I did an svn update using the 2_2 branch.
Got the following errors during the system check stage,
The upgrade still worked though.
thank you!
___________________________________________________
http://scaturan.buriguri.jp/blog/wpg2
Version 2.2.5-1 of the Debian gallery2 package was uploaded in the morning (EDT) of Thursday, June 12, 2008 and should be available in Debian unstable as of the archive push in the afternoon (EDT) on Thursday, June 12, 2008.
--
Debian gallery package maintainer
@lysp:
that usually happens when you've got a corrupt MANIFEST file. MANIFEST files are at gallery2/MANIFEST, gallery2/modules/*/MANIFEST and gallery2/themes/*/MANIFEST.
fix: replace them. if you're using SVN, delete the file and get it again with svn up.
--------------
Documentation: Support / Troubleshooting | Installation, Upgrade, Configuration and Usage
Is there any ChangeLog?
The above story mentions all changes in this release compared to the last previous release (2.2.5 vs. 2.2.4).
There's no detailed changelog for G2. for all details, you can use the Subversion history (e.g. via http://fisheye3.atlassian.com/browse/gallery/trunk/), for a high level history, there's the README.html which has highlights for all major releases.
--------------
Documentation: Support / Troubleshooting | Installation, Upgrade, Configuration and Usage
This looks like something went wrong in the MANIFEST checking code (the code that verifies that your code is ok). It is probably from having an extra 3rd party module, though, since we've verified all of the stuff that we shipped with the package. Do you have any of those?
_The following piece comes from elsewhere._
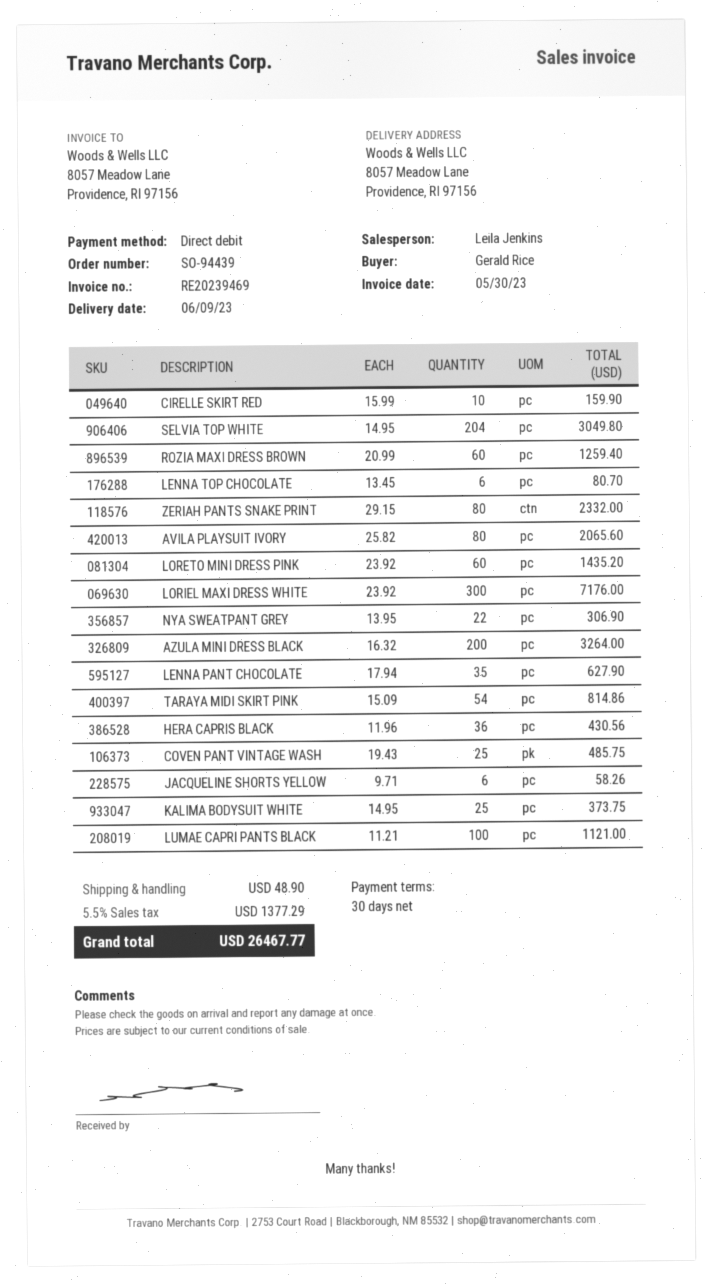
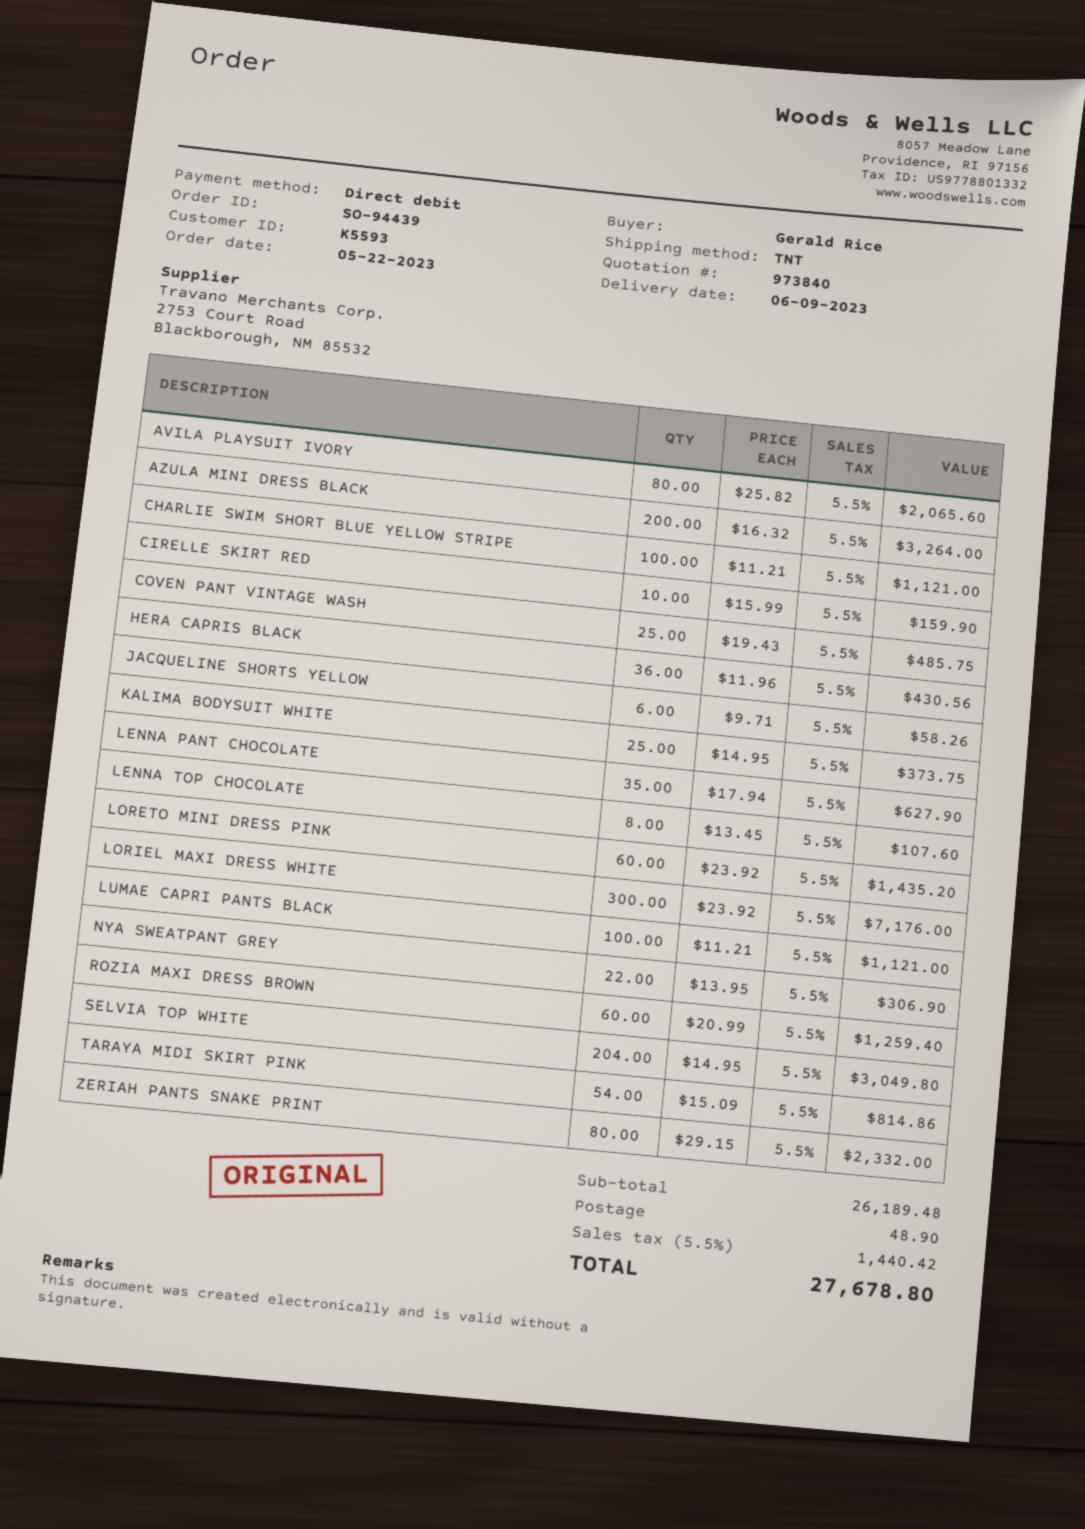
LENNA TOP CHOCOLATE: 6 x 13.45 = 80.70 -> 8 x 13.45 = 107.60
CHARLIE SWIM SHORT BLUE YELLOW STRIPE: none -> 100 x 11.21 = 1121.00
tax: 5.5% = 1377.29 -> 5.5% = 1440.42
total: 26467.77 -> 27678.80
Either way, if the upgrade completed successfully you're ok.
All the manifests were changed/corrupted:
What i think i may have done now i think of it is run the "update modules" from the admin system.
Would this cause issues? And does this need to be avoided by people running svn versions?
Oh. It looks like you might have run lib/tools/makeManifest.php (or the older perl version) which would update your local manifests. That would definitely do it. See how your ratings MANIFEST has a C marker? That means that it's in conflict which is probably why you're seeing the warnings you saw during the upgrade. This isn't fatal, but you should fix it. Easiest way to fix it is to run this command:
This assumes that you didn't intentionally mean to modify any of those files. Even if you did, it's ok to revert them.. you can always regenerate them if you want.
Thanks.. had already reverted them - although the longer way.
Not sure I remember running the manifest tool. If it's not linked in the admin system then I'm almost definitely sure I didn't run it.
It's all fixed now though. Maybe this might be another path to consider in the upgrade script? As other people may have run into the same issue.
Hello,
Ever since I upgraded the gallery 2.2.5 can I no longer see my photos big. I see the index, but I don't see the photos enlarged.
In addition I had a gellery protected with the password and now I will not be longer display the password field.
What happened? What can I do? Please help.
I'm not an expert ...
greetings saimon
@saimon:
Please open a new forum topic in the G2 support forum to discuss your case. And please include a link to your Gallery in that topic.
Thanks!
--------------
Documentation: Support / Troubleshooting | Installation, Upgrade, Configuration and Usage
valiant -- I'm really not sure if this is helpful, but I had problems when switching to a new host due (I think) to php5 run as a cgi. I have this post with my solution. You tell me, does it make sense or did I get lucky?
http://gallery.menalto.com/node/79055#comment-278986
_______________________________________
Highly Dynamic Photography | Jason Corneveaux
I've never had any issues before with upgrading gallery2. This upgrade however, did much more harm than good. My site is basically unusable now, and worse this comes at a time when I really need it.